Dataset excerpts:
↓

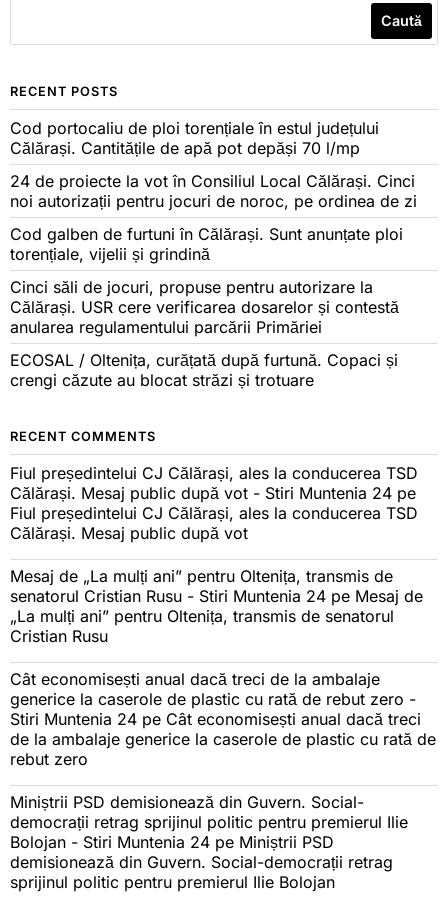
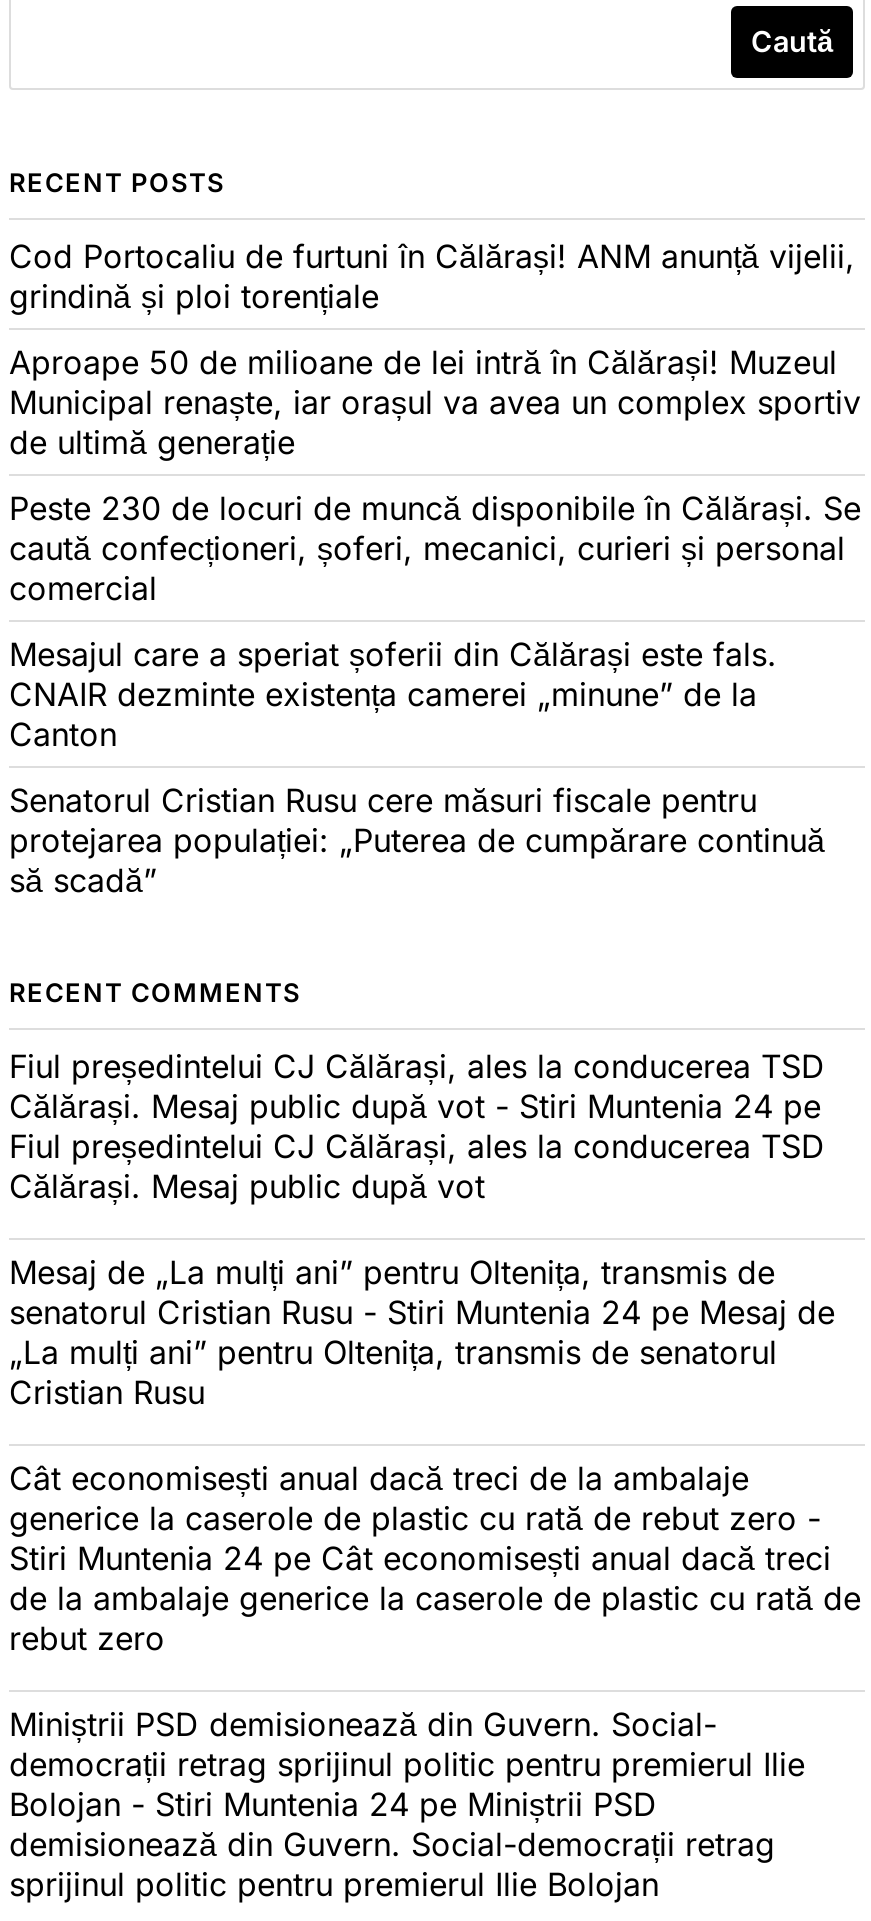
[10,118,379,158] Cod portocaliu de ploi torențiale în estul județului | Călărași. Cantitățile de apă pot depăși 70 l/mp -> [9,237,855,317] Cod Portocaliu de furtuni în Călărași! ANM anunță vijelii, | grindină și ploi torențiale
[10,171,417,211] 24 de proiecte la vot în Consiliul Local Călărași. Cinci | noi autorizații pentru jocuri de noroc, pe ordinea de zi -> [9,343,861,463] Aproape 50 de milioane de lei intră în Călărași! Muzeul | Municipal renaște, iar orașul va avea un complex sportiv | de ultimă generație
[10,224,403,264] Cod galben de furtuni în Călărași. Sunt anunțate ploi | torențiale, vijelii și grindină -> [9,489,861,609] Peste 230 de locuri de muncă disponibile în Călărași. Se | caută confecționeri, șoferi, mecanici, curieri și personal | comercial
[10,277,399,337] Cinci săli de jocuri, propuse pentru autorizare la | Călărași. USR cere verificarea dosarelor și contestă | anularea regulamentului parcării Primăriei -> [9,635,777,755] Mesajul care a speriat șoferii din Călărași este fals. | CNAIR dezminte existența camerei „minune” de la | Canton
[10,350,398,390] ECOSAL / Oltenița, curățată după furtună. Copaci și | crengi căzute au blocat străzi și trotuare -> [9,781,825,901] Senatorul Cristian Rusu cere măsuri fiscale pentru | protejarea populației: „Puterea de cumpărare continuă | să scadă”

↑

* **The problem**
The answer must be the lines from the one containing "[10,171,417,211] 24 de" to the final line of the data above, copied exactly, both included, with nothing added.

* **Result of the task**
[10,171,417,211] 24 de proiecte la vot în Consiliul Local Călărași. Cinci | noi autorizații pentru jocuri de noroc, pe ordinea de zi -> [9,343,861,463] Aproape 50 de milioane de lei intră în Călărași! Muzeul | Municipal renaște, iar orașul va avea un complex sportiv | de ultimă generație
[10,224,403,264] Cod galben de furtuni în Călărași. Sunt anunțate ploi | torențiale, vijelii și grindină -> [9,489,861,609] Peste 230 de locuri de muncă disponibile în Călărași. Se | caută confecționeri, șoferi, mecanici, curieri și personal | comercial
[10,277,399,337] Cinci săli de jocuri, propuse pentru autorizare la | Călărași. USR cere verificarea dosarelor și contestă | anularea regulamentului parcării Primăriei -> [9,635,777,755] Mesajul care a speriat șoferii din Călărași este fals. | CNAIR dezminte existența camerei „minune” de la | Canton
[10,350,398,390] ECOSAL / Oltenița, curățată după furtună. Copaci și | crengi căzute au blocat străzi și trotuare -> [9,781,825,901] Senatorul Cristian Rusu cere măsuri fiscale pentru | protejarea populației: „Puterea de cumpărare continuă | să scadă”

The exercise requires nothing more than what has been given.